As the oldest of Nashid's daughters still left at home, Florence spends her days in the family's squalid outdoor kitchen, plucking poultry and stewing vegetables for her father's dinner. In no hurry to marry, she bides her time embroidering borders on silk trousers. She spends her modest earnings on sweets for herself and her favorite sister.

"She takes care of me," Farial, 20, says with a laugh. "I hope she never gets married, so we can live like this forever."

But the sisters accept their fate with resignation.

"We must do what our father wants. It's our custom," says Farial, shrugging off her lack of a say in her future.

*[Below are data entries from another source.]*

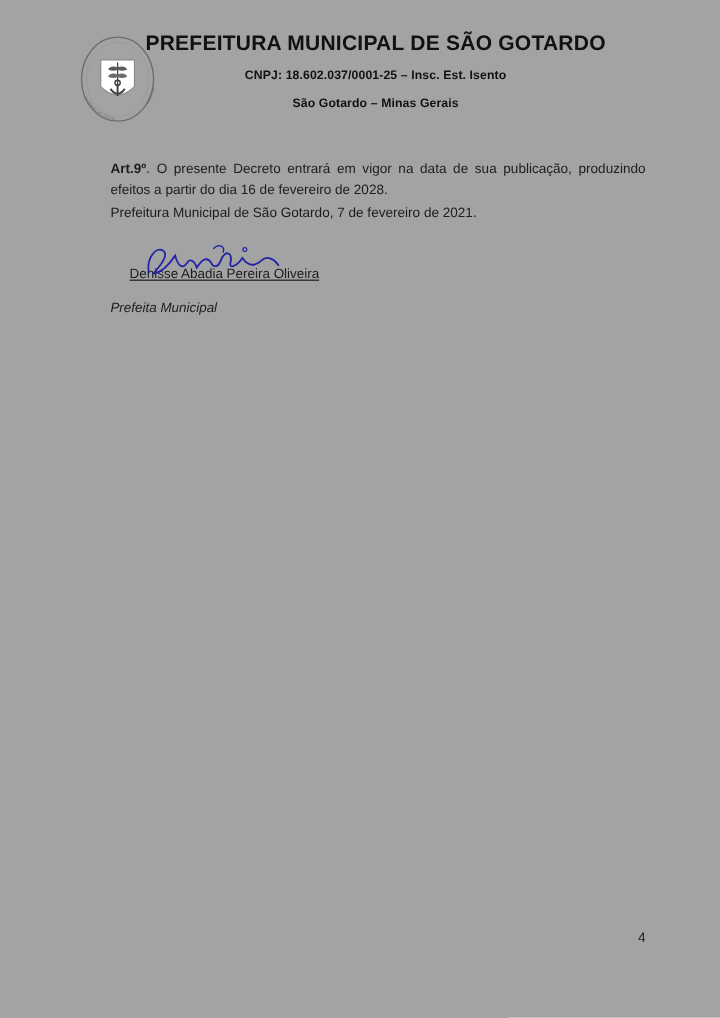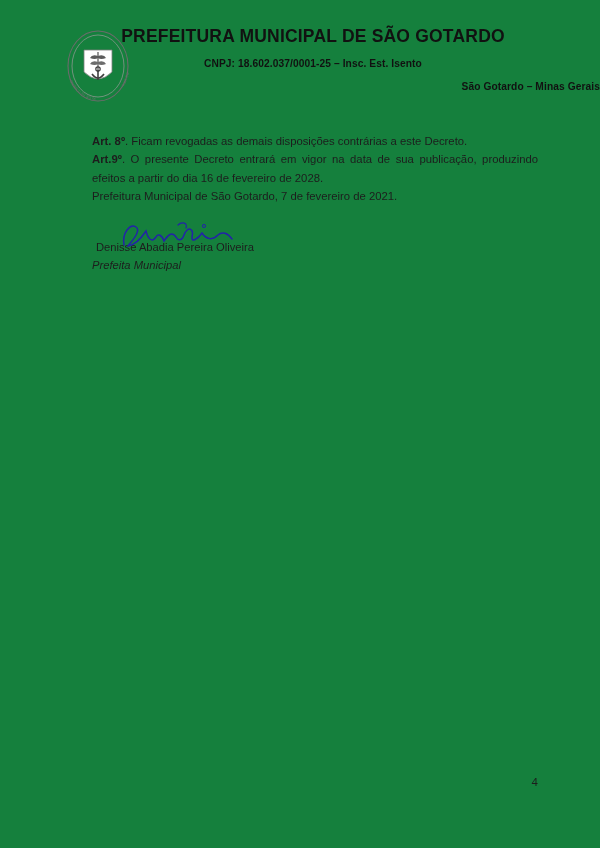"PREFEITURA MUNICIPAL DE SÃO GOTARDO" .page { background: #15803d -> #a3a3a3 }
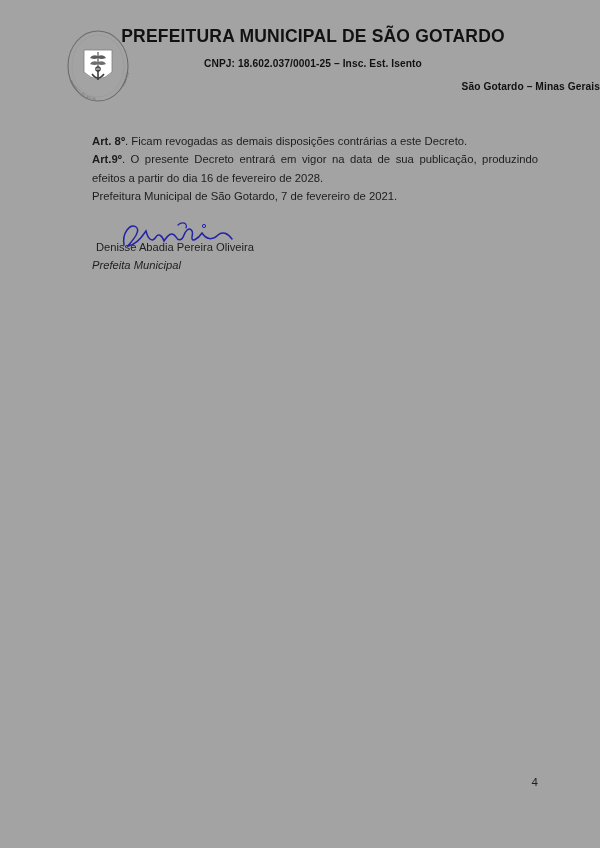"São Gotardo – Minas Gerais" .org-sub2 { text-align: right -> none }
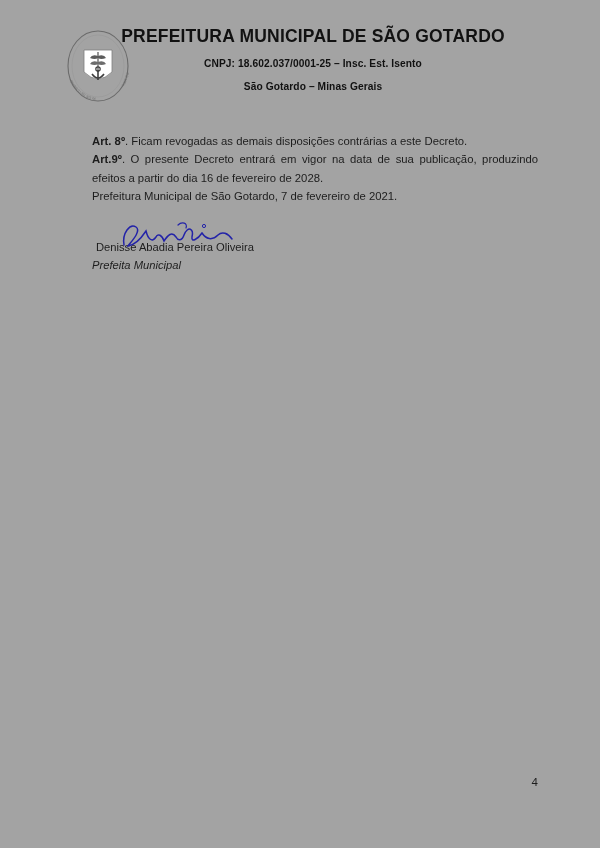"Art. 8º. Ficam revogadas as" p.para { html: <p><b>Art. 8º</b><span>. Ficam revogadas as demais disposições contrárias a este Decreto.</span></p> -> none }
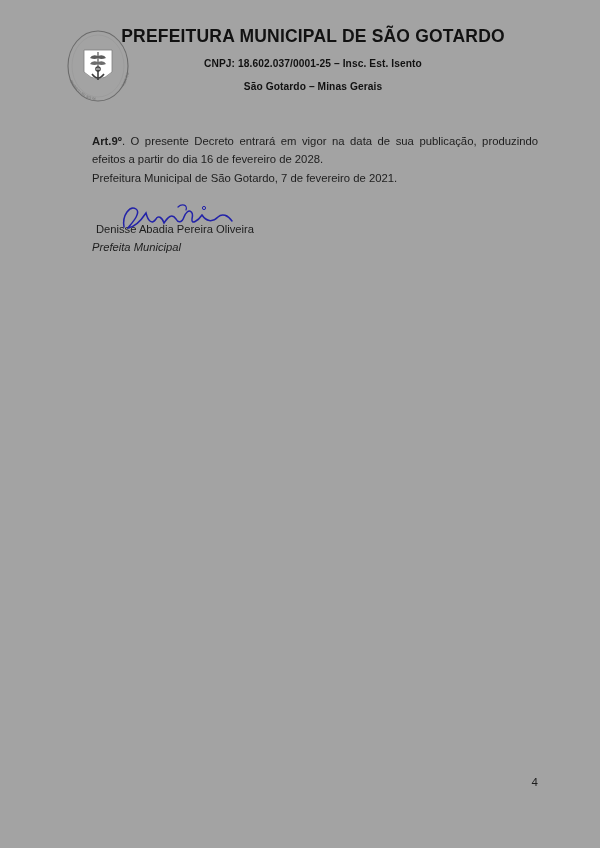"Denisse Abadia Pereira Oliveira" .sig-name { margin: 4px -> 16px; text-decoration: none -> underline }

Choice is a concept slow in coming to Afghan women. Though some now in middle age caught a whiff of independence during the Soviet occupation, the very notion of deciding one's destiny has been drummed out of female consciousness by successively severe regimes and their narrow interpretations of Islam.

Muslim fundamentalists toppled the Soviet puppet regime in 1992. The moujahedeen warriors who fought the Soviets imposed a harsh version of Sharia, the Islamic code, in effect relegating women to being chattel even before the Taliban issued formal edicts proscribing women's public roles four years later.

Sima Samar, the new deputy prime minister responsible for women's affairs, says the women of Afghanistan are still too frightened to seize the chance for change.